This is my first campfire so bare with me, but I just HAD to tell someone! if this isn't approved, ya'll can delete it.
But I'm sitting here resisting the urge to BANG my head over and over on my keyboard. I might be slowly loosing my mind... and it's ALL HIS FAULT! Yes HIM!!!!
OK... lemmie just quit stalling and get to the point! I did something COMPLETELY out of character because I just got to blinded by all this... I dunno like Twilight/Edward/Rob fic induced coma I've fallen into. I've been home sick for over a week and just reading, reading, reading and I think maybe somewhere the lines got blurred (I also blame enormous amounts of cold medicine for this)... anyways I actually made a RL decision based off my er, fascination, with his man and now I'm too Embarrassed to tell any of my RL friends. But the secret is EATING away at me! The super fukked up part is I would totally do it again! I just know they won't understand, hell some of ya'll would might think I'm nuts too, but maybe someone... anyone... might not I've lost my mind? That would make me feel 10x better!
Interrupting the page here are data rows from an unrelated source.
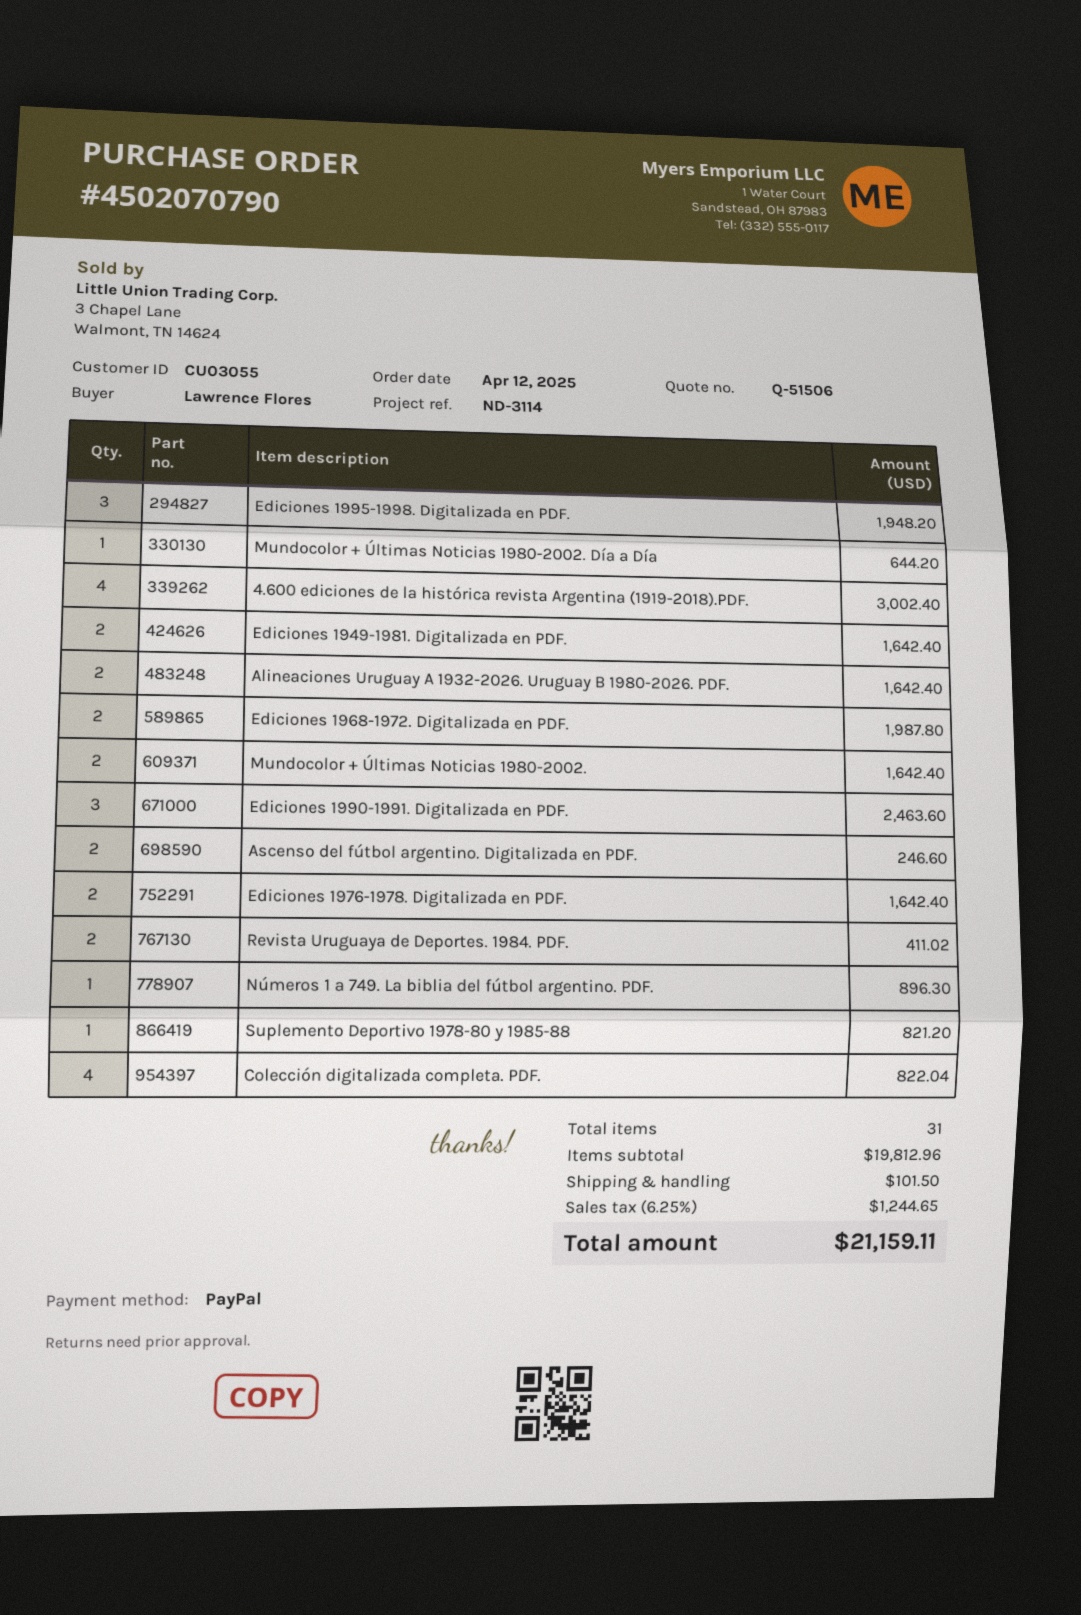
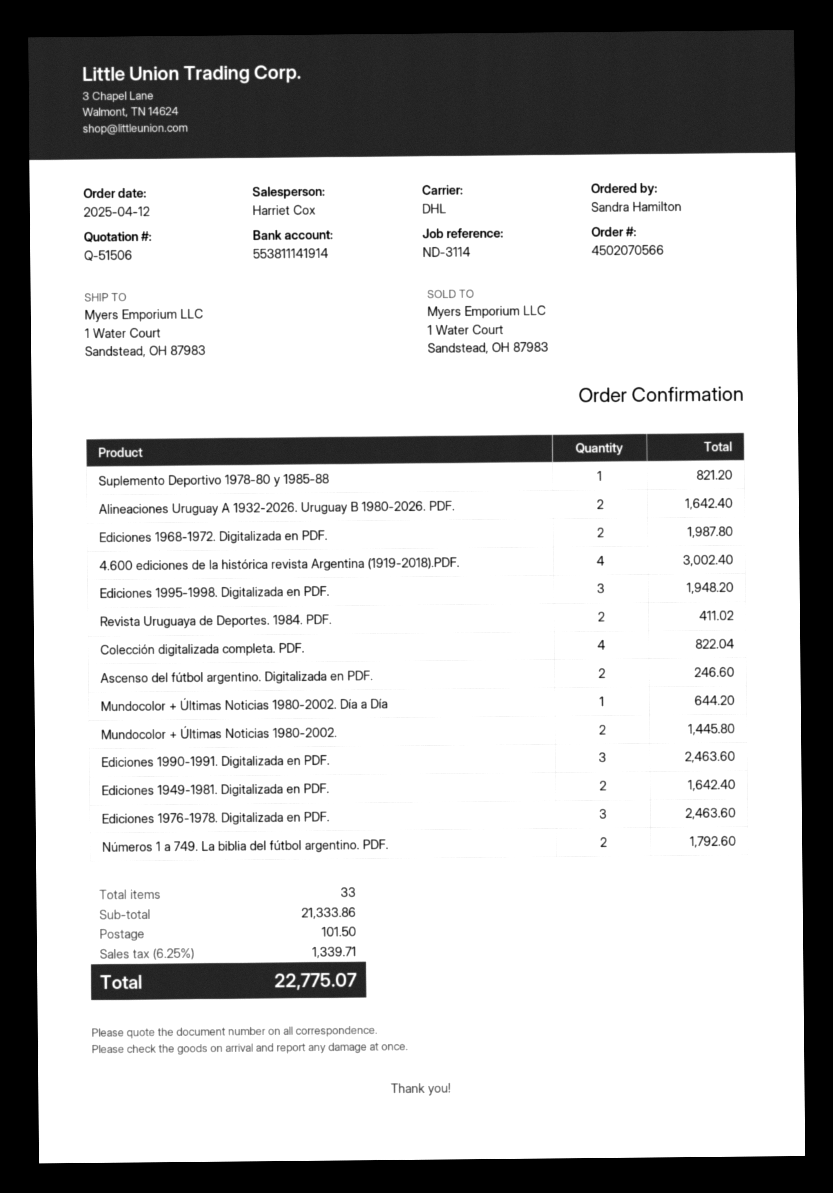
order number: 4502070790 -> 4502070566
ordered by: Lawrence Flores -> Sandra Hamilton
Mundocolor + Últimas Noticias 1980-2002.: 2 for 1642.40 -> 2 for 1445.80
Ediciones 1976-1978. Digitalizada en PDF.: 2 for 1642.40 -> 3 for 2463.60
Números 1 a 749. La biblia del fútbol argentino. PDF.: 1 for 896.30 -> 2 for 1792.60
total quantity: 31 -> 33
subtotal: 19812.96 -> 21333.86
tax: 6.25% = 1244.65 -> 6.25% = 1339.71
total: 21159.11 -> 22775.07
But really, am I alone in all this? Has anyone else made any kind of RL choice/change/decision based off anything related to the fandom??? Taken piano lessons, played a family game of baseball, apply to any schools in Alaska or even to Dartmouth, maybe meet someone who reminds you of Rob/Edward so much because he's the same height, complexion, with a accent and that messy beautiful hair and he sings and plays piano & guitar, and dropped out of medical school to pursue music and smokes and curses and is completely insane but incredibly brilliant and maybe you actually start to picture Rob/E when he kept talking in that Same accent saying stuff you don't 100% understand and then he's not talking and its GREAT and then your like WTH did I just do? I can't think of any more examples because my incident is the only one blinking in bold neon in the front of my brain...
Ok thanks for letting me just get that out!